The PACE Project is developing an architecture aware compiler environment. Rice University is the lead site, with active participants at ET International, Ohio State, Stanford, and Texas Instruments.


An Overview of the PACE Compiler

The PACE compiler is a source-to-source optimizing compiler that tailors application code for efficient execution on a specific target system. It accepts as input a parallel program written in C with MPI and/or OpenMP parallel extensions. It analyzes and transforms the code in a number of different ways and produces, as output, a C program that has been tailored for efficient execution on the target system. The transformations performed by the PACE compiler focus on optimizing locality and parallelism. That transformed program will be tailored to the performance parameters of the target system and to the specific details of the processor cores and memory hierarchies.

    The PACE compiler uses information from several sources.

  • Characterization: The PACE characterization tools measure performance characteristics of the combined hardware/software stack of the target system. The PACE compiler uses those characteristic values, both to drive optimizing transformations and to estimate the performance of alternative optimization strategies on the target system.
  • Machine Learning: The PACE machine learning tools will provide suggestions to the compiler to guide the optimization process.

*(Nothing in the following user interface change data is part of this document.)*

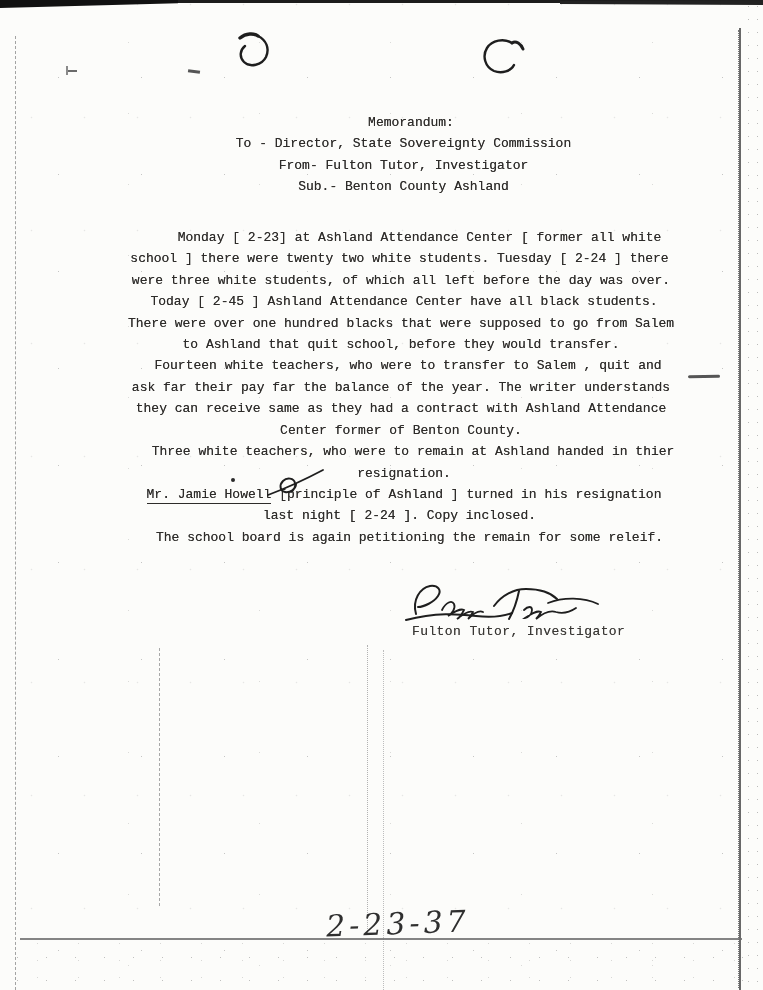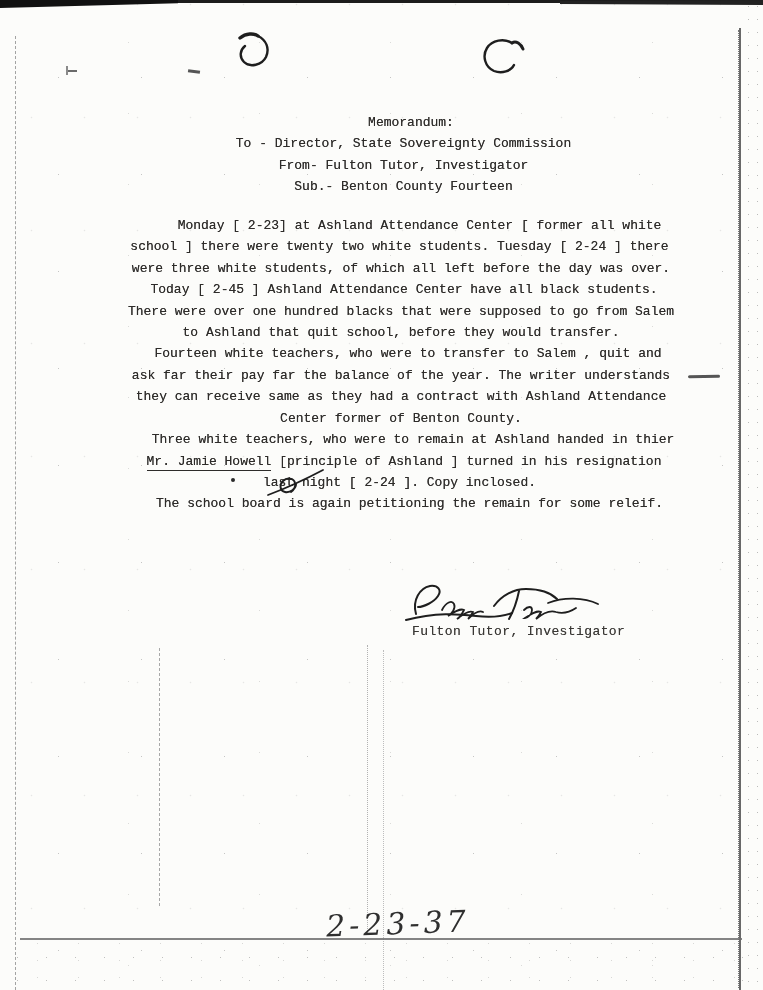"Sub.- Benton County Fourteen" div.ln { text: Fourteen -> Ashland }
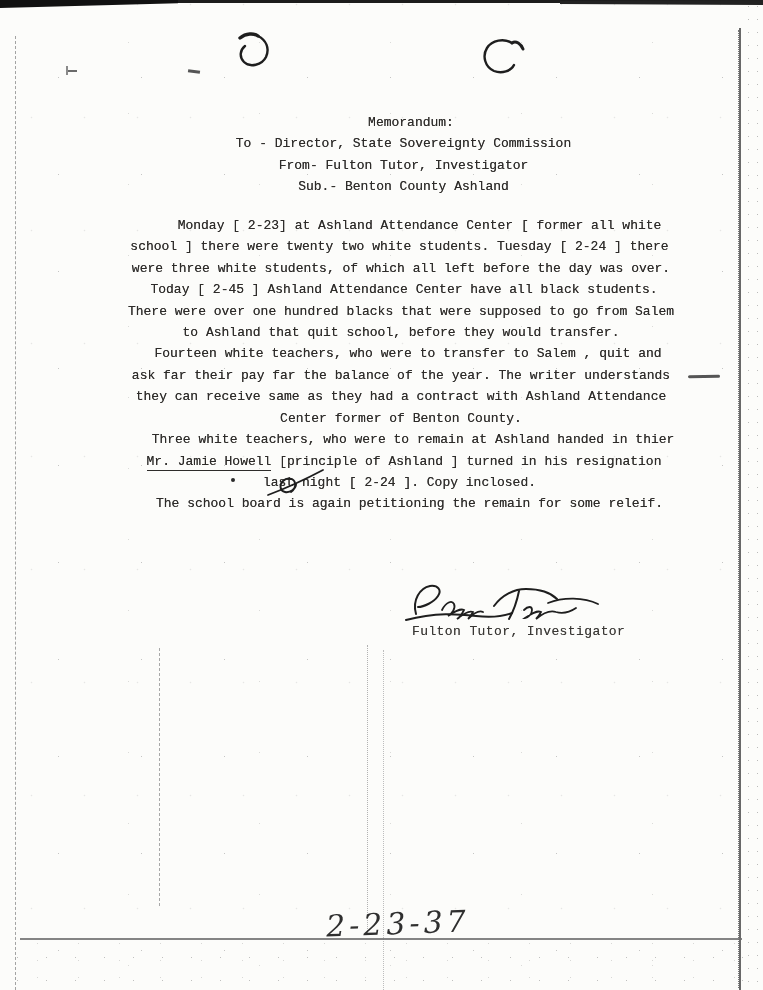"Monday [ 2-23] at Ashland" .i37 { margin-top: none -> 12px }
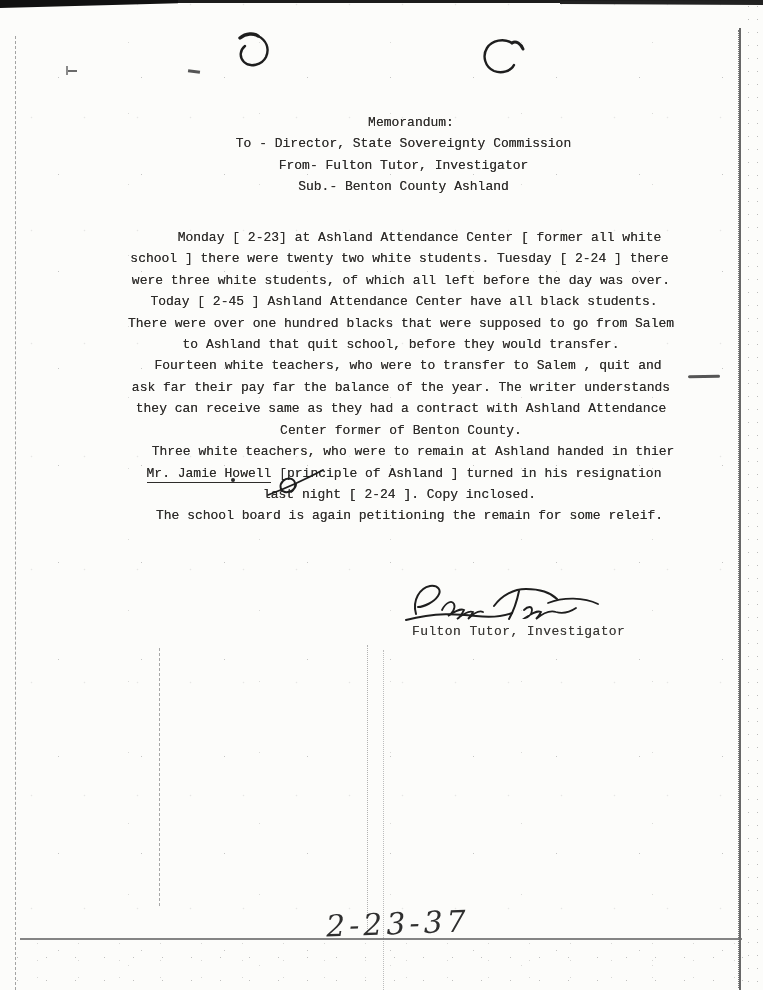"resignation." div.ln { html: none -> <div>resignation.</div> }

The specific nature of those suggestions is a subject of ongoing research.
  • Runtime System: The PACE runtime system will provide the compiler with measured performance data from application executions. This data will include detailed performance profile information. The runtime system will identify rate-limiting resources for loop nests and functions that use a significant fraction of execution time.
  • Optimization Plan: The PACE compiler will coordinate its internal components, in part, by using an explicit but malleable optimization plan. The optimization plan is a concrete representation of the individual transformations that the compiler will apply to the code, along with any parameters to those transformations.
  • Configuration File: The configuration file is provided by the system installer. It contains critical facts about the target system and its software configuration that the PACE tools, including the PACE compiler, need to interact with that software.
The compiler produces, as output, executable C code that will interact with the runtime system. It embeds information into the executable that the runtime system needs. As examples:
  • The compiler creates a string representation of the optimization plan so that the runtime system can retrieve that information and associate it with the performance data, a necessary part of creating useful information for feedback-directed optimization and the machine learning tools.
  • The compiler inserts calls to the API for runtime optimization. These calls register the locations of runtime optimization parameters and suggested value ranges for them.  The API allows the compiler and runtime system to coordinate this behavior.

By embedding this information directly in the executable code, PACE provides a simple solution to the storage of information needed for feedback-driven optimization and for the application of machine learning to the selection of optimization plans. It avoids the need for a centralized store, like the central repository in the Rn system of the mid-1980s. It avoids the complication of creating a unique name for each compilation, recording those in some central repository, and ensuring that each execution can contact the central repository.